Paralelamente, a Secretaria Estadual de Saúde criou parcerias para a criação de dois bancos de olhos e inaugurou o Centro Estadual de Transplantes e o Hospital Estadual da Criança, responsável por realizar procedimentos infantis. Além disso, o estado habilitou o Hospital Estadual de Traumatologia e Ortopedia Dona Lindu para transplantes de tecido músculo esquelético.
"O PET tem feito um trabalho incansável para conquistar novos doadores de órgãos. Para aqueles que possuem doença renal crônica avançada, o transplante é uma opção de tratamento, que oferece melhor qualidade de vida e menor risco cardiovascular ao paciente, em relação à diálise”, afirmou o coordenador do PET, Rodrigo Sarlo.
VIDA NOVA – Primeiro paciente transplantado no Centro de Transplante, no Hospital São Francisco de Assis, o auxiliar administrativo Leandro Carqueja, de 32 anos, sonhava com uma vida nova depois do transplante de rim.
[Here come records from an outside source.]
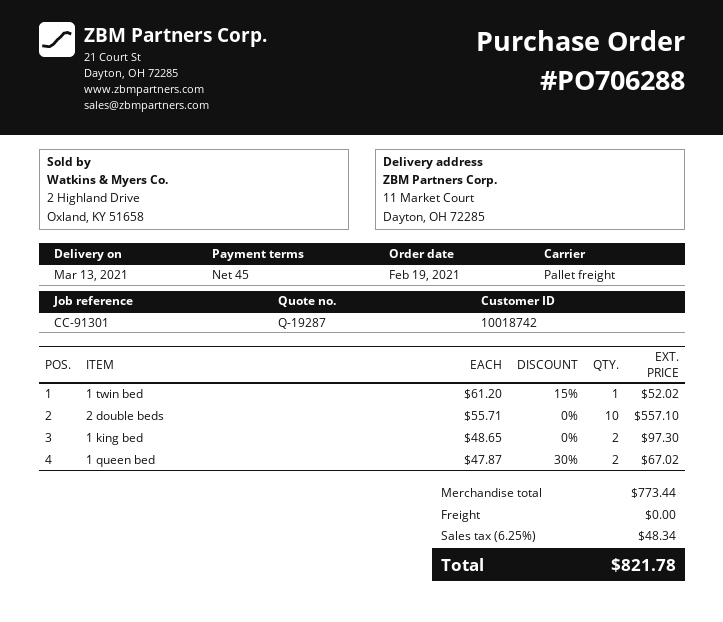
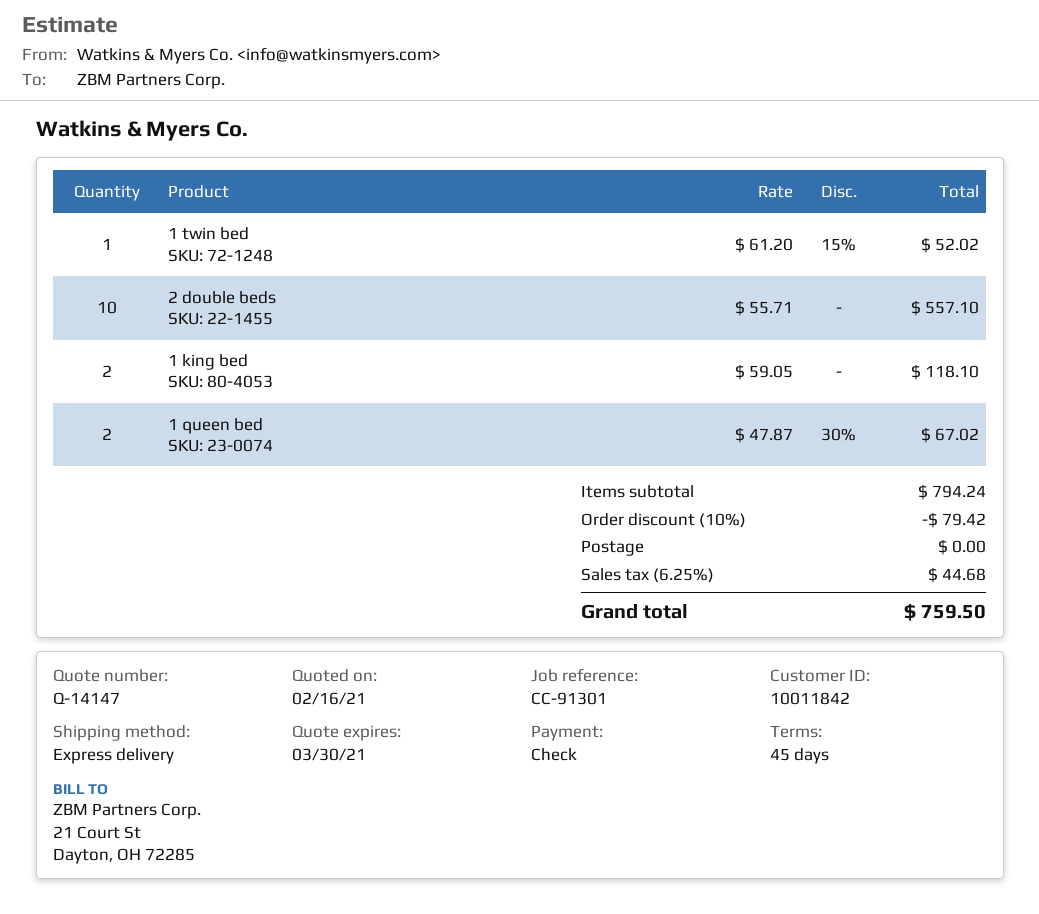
quote number: Q-19287 -> Q-14147
customer number: 10018742 -> 10011842
shipping method: pallet freight -> express
1 king bed: 2 x 48.65 = 97.30 -> 2 x 59.05 = 118.10
subtotal: 773.44 -> 794.24
discount: none -> 10% = 79.42
tax: 6.25% = 48.34 -> 6.25% = 44.68
total: 821.78 -> 759.50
"Com um pouco mais de ano da cirurgia, já comecei a trabalhar, a estudar e casei. Antes, fazia hemodiálise três vezes por semana, quatro horas por dia. Isso limitava muito minha vida. Além disso, tinha limitações de coisas simples, como alimentação e ingestão de líquidos”, disse Leandro.
Todo o processo que envolve um transplante só é possível a partir da autorização da família para que seja realizada a doação de órgãos. Os profissionais responsáveis por fazer contato com os familiares passam por constantes treinamentos para lidar com a situação. Mesmo assim, 50% das famílias de potenciais doadores se recusam a autorizar a doação. Na maioria das vezes, isso acontece em razão da desinformação sobre o tema por parte da população.
INFORMAÇÃO – No site www.transplante.rj.gov.br é possível obter informações sobre o PET. O portal inclui o processo de doação de órgãos, dados sobre a fila de transplantes, informações para profissionais de saúde e um canal para contato. O programa também conta com o telefone 155.